◆ Exercise
Please reproduce all the records exactly while leaving out their pictures.

━━━━━━

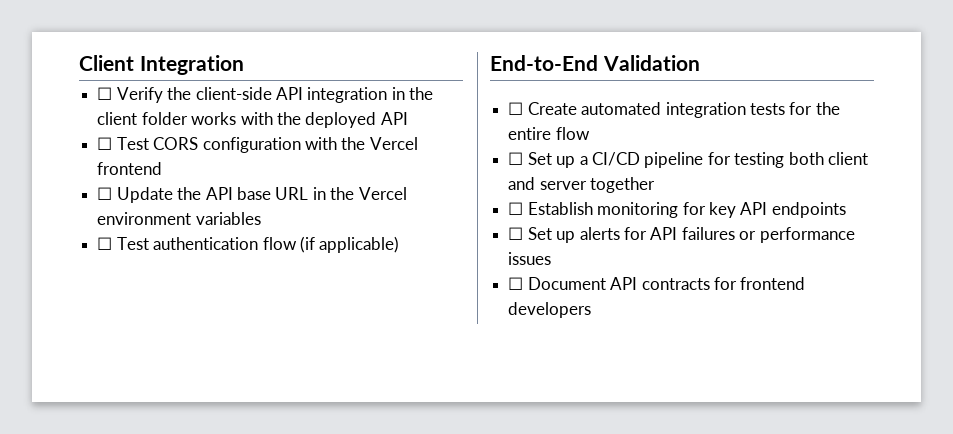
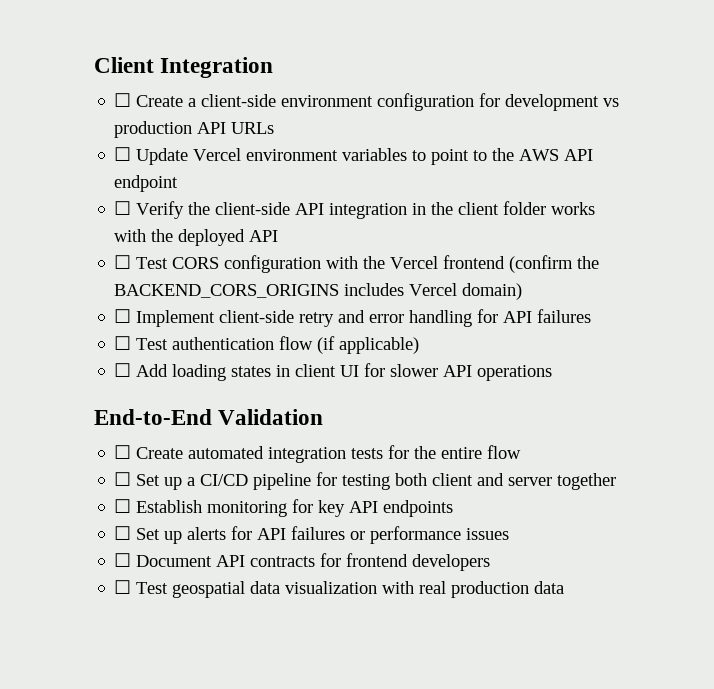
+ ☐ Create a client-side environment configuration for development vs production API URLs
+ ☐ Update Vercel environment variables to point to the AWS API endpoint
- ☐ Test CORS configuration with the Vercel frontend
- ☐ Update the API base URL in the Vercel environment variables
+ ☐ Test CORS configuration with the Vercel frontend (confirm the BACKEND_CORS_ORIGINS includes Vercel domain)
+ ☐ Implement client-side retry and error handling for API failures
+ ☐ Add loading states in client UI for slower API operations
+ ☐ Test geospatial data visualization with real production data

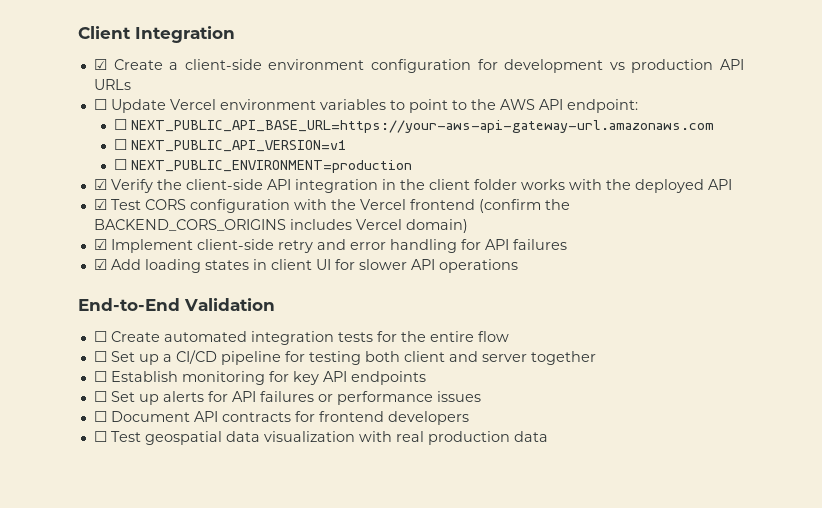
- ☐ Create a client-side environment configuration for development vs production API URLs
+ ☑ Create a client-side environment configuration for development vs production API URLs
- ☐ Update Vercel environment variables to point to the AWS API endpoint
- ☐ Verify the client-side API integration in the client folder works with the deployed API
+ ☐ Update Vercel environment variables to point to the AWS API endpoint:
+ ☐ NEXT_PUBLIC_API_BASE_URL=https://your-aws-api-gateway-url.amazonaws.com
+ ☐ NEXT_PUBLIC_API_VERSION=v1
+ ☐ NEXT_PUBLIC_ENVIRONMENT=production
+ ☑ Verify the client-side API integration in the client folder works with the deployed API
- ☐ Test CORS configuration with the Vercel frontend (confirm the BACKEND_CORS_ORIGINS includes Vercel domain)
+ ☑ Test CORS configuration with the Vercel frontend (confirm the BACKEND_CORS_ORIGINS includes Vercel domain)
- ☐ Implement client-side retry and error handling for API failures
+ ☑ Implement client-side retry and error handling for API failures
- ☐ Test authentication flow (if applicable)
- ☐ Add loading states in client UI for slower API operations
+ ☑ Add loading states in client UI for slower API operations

━━━━━━

◆ Finished exercise
+ ☐ Create a client-side environment configuration for development vs production API URLs
+ ☐ Update Vercel environment variables to point to the AWS API endpoint
- ☐ Test CORS configuration with the Vercel frontend
- ☐ Update the API base URL in the Vercel environment variables
+ ☐ Test CORS configuration with the Vercel frontend (confirm the BACKEND_CORS_ORIGINS includes Vercel domain)
+ ☐ Implement client-side retry and error handling for API failures
+ ☐ Add loading states in client UI for slower API operations
+ ☐ Test geospatial data visualization with real production data

- ☐ Create a client-side environment configuration for development vs production API URLs
+ ☑ Create a client-side environment configuration for development vs production API URLs
- ☐ Update Vercel environment variables to point to the AWS API endpoint
- ☐ Verify the client-side API integration in the client folder works with the deployed API
+ ☐ Update Vercel environment variables to point to the AWS API endpoint:
+ ☐ NEXT_PUBLIC_API_BASE_URL=https://your-aws-api-gateway-url.amazonaws.com
+ ☐ NEXT_PUBLIC_API_VERSION=v1
+ ☐ NEXT_PUBLIC_ENVIRONMENT=production
+ ☑ Verify the client-side API integration in the client folder works with the deployed API
- ☐ Test CORS configuration with the Vercel frontend (confirm the BACKEND_CORS_ORIGINS includes Vercel domain)
+ ☑ Test CORS configuration with the Vercel frontend (confirm the BACKEND_CORS_ORIGINS includes Vercel domain)
- ☐ Implement client-side retry and error handling for API failures
+ ☑ Implement client-side retry and error handling for API failures
- ☐ Test authentication flow (if applicable)
- ☐ Add loading states in client UI for slower API operations
+ ☑ Add loading states in client UI for slower API operations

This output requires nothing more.